=== Begin Enclosure ===

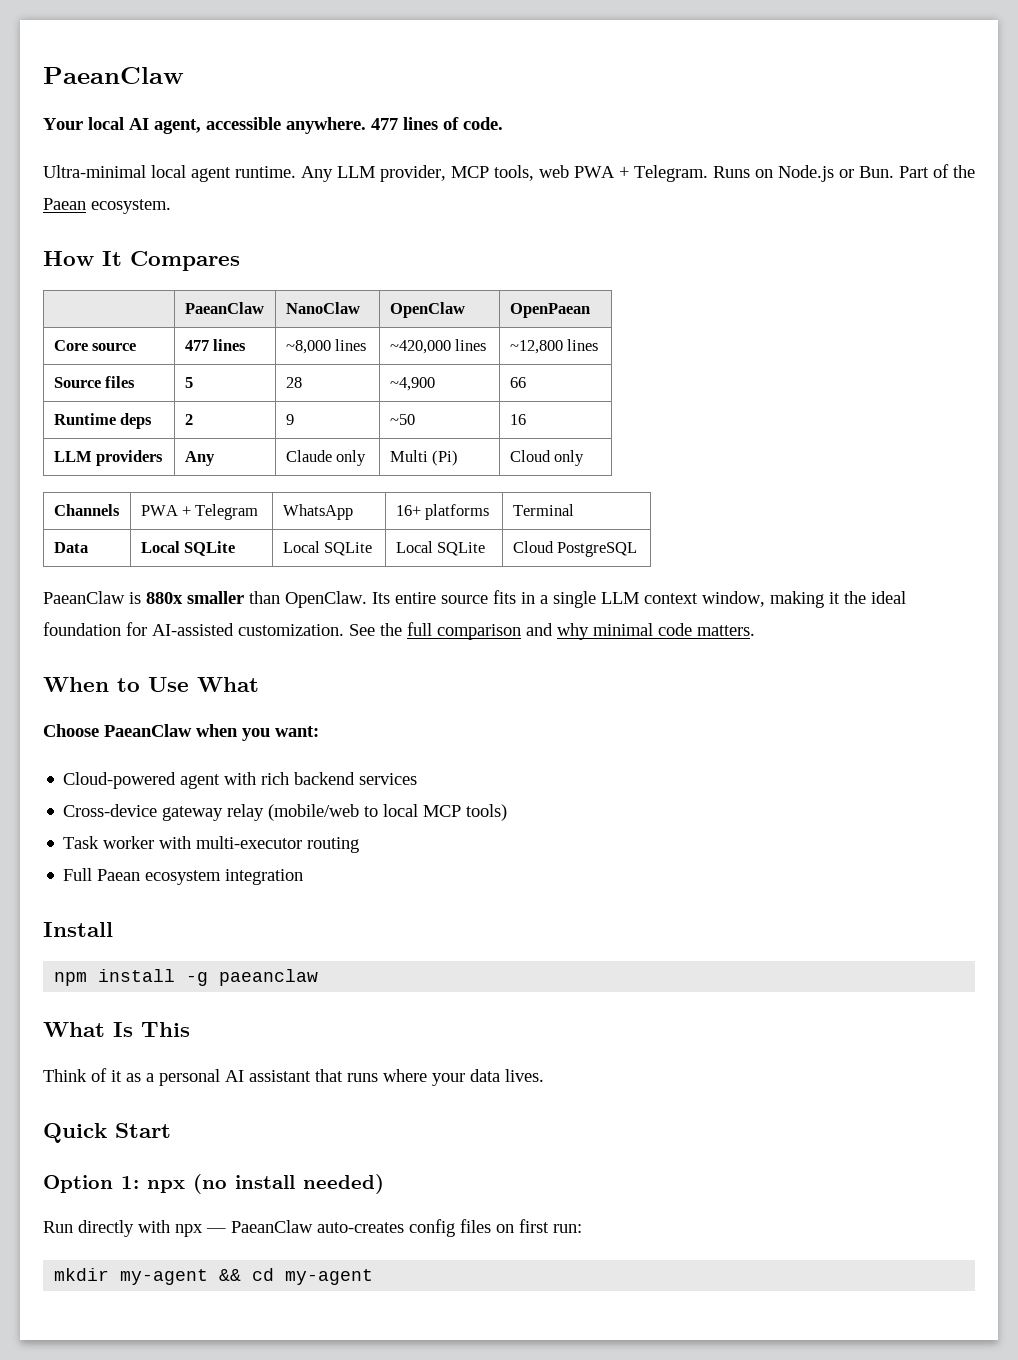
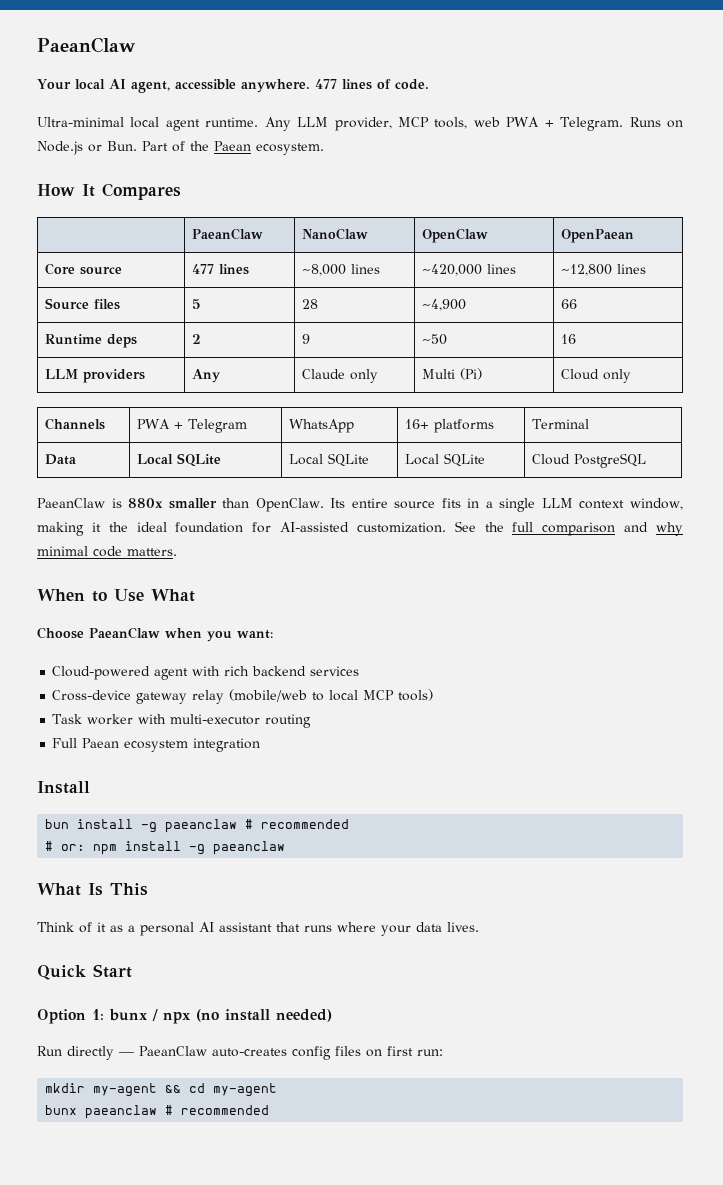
- npm install -g paeanclaw
+ bun install -g paeanclaw # recommended
+ # or: npm install -g paeanclaw
- Option 1: npx (no install needed)
+ Option 1: bunx / npx (no install needed)
- Run directly with npx — PaeanClaw auto-creates config files on first run:
+ Run directly — PaeanClaw auto-creates config files on first run:
+ bunx paeanclaw # recommended

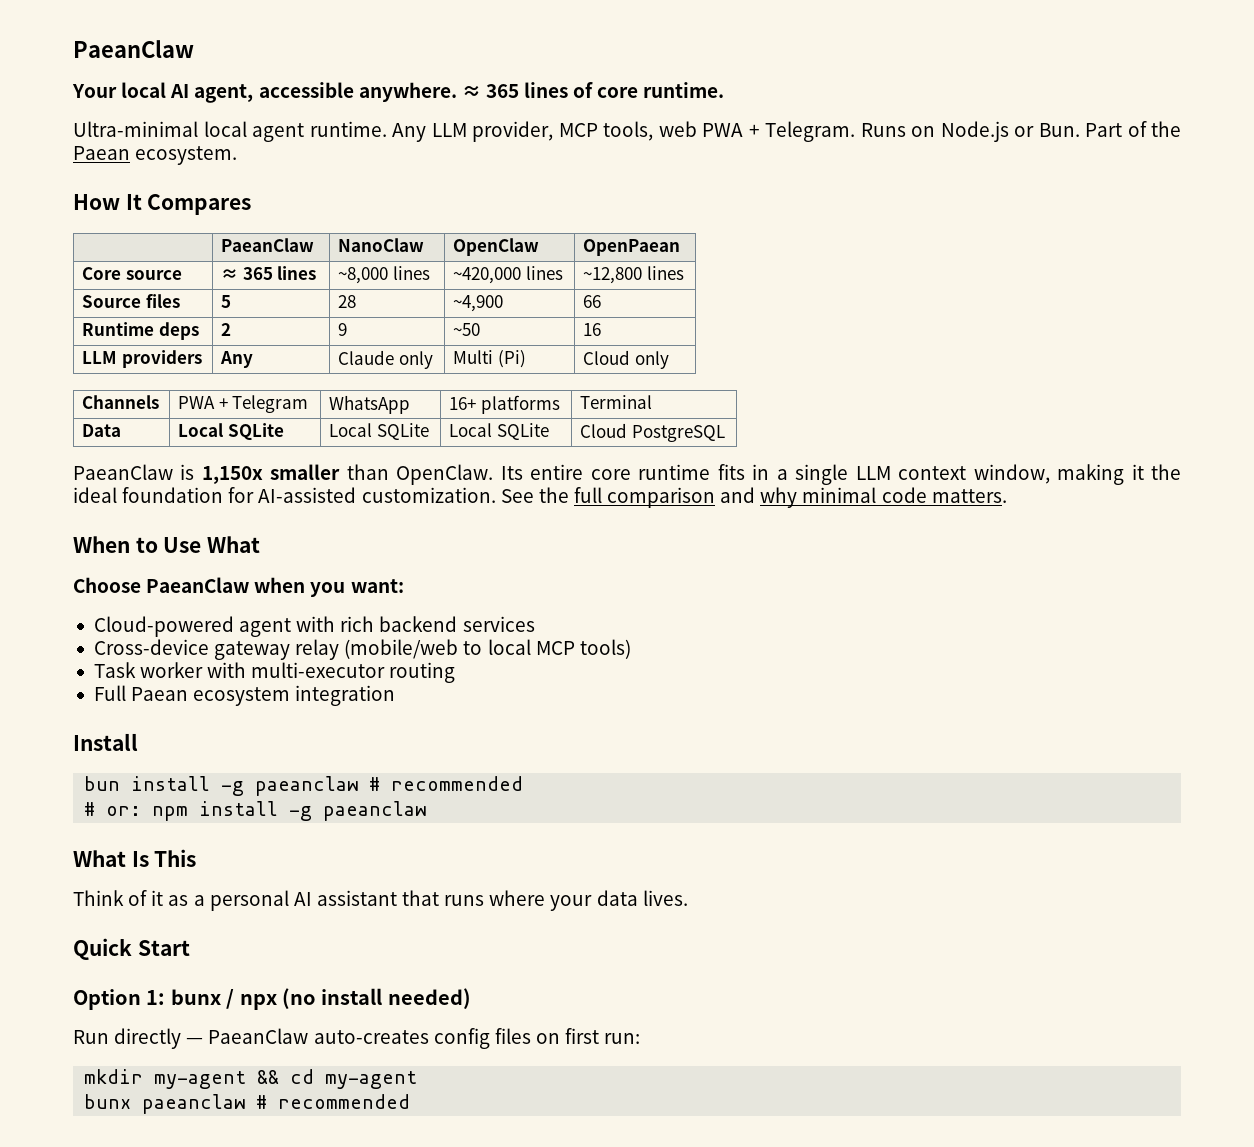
- 477 lines of code.
+ ≈ 365 lines of core runtime.
- Core source | 477 lines | ~8,000 lines | ~420,000 lines | ~12,800 lines
+ Core source | ≈ 365 lines | ~8,000 lines | ~420,000 lines | ~12,800 lines
- PaeanClaw is 880x smaller than OpenClaw.
+ PaeanClaw is 1,150x smaller than OpenClaw.
- Its entire source fits in a single LLM context window, making it the ideal foundation for AI-assisted customization.
+ Its entire core runtime fits in a single LLM context window, making it the ideal foundation for AI-assisted customization.

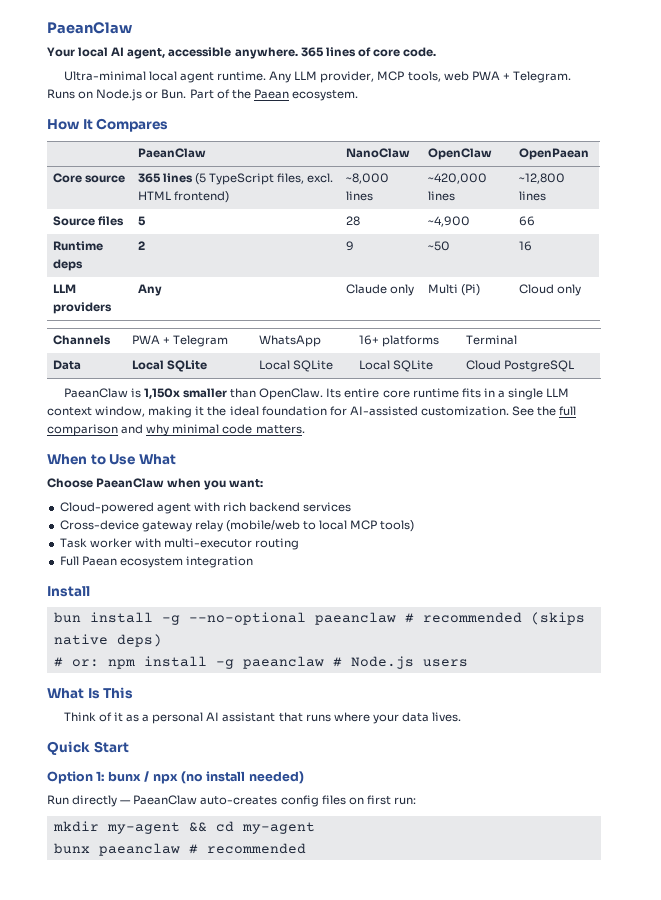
- ≈ 365 lines of core runtime.
+ 365 lines of core code.
- Core source | ≈ 365 lines | ~8,000 lines | ~420,000 lines | ~12,800 lines
+ Core source | 365 lines (5 TypeScript files, excl. HTML frontend) | ~8,000 lines | ~420,000 lines | ~12,800 lines
- bun install -g paeanclaw # recommended
+ bun install -g --no-optional paeanclaw # recommended (skips native deps)
- # or: npm install -g paeanclaw
+ # or: npm install -g paeanclaw # Node.js users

=== End Enclosure ===

The records above are to be copied exactly, with no pictures carried over.

**WRITTEN RESPONSE**
- npm install -g paeanclaw
+ bun install -g paeanclaw # recommended
+ # or: npm install -g paeanclaw
- Option 1: npx (no install needed)
+ Option 1: bunx / npx (no install needed)
- Run directly with npx — PaeanClaw auto-creates config files on first run:
+ Run directly — PaeanClaw auto-creates config files on first run:
+ bunx paeanclaw # recommended

- 477 lines of code.
+ ≈ 365 lines of core runtime.
- Core source | 477 lines | ~8,000 lines | ~420,000 lines | ~12,800 lines
+ Core source | ≈ 365 lines | ~8,000 lines | ~420,000 lines | ~12,800 lines
- PaeanClaw is 880x smaller than OpenClaw.
+ PaeanClaw is 1,150x smaller than OpenClaw.
- Its entire source fits in a single LLM context window, making it the ideal foundation for AI-assisted customization.
+ Its entire core runtime fits in a single LLM context window, making it the ideal foundation for AI-assisted customization.

- ≈ 365 lines of core runtime.
+ 365 lines of core code.
- Core source | ≈ 365 lines | ~8,000 lines | ~420,000 lines | ~12,800 lines
+ Core source | 365 lines (5 TypeScript files, excl. HTML frontend) | ~8,000 lines | ~420,000 lines | ~12,800 lines
- bun install -g paeanclaw # recommended
+ bun install -g --no-optional paeanclaw # recommended (skips native deps)
- # or: npm install -g paeanclaw
+ # or: npm install -g paeanclaw # Node.js users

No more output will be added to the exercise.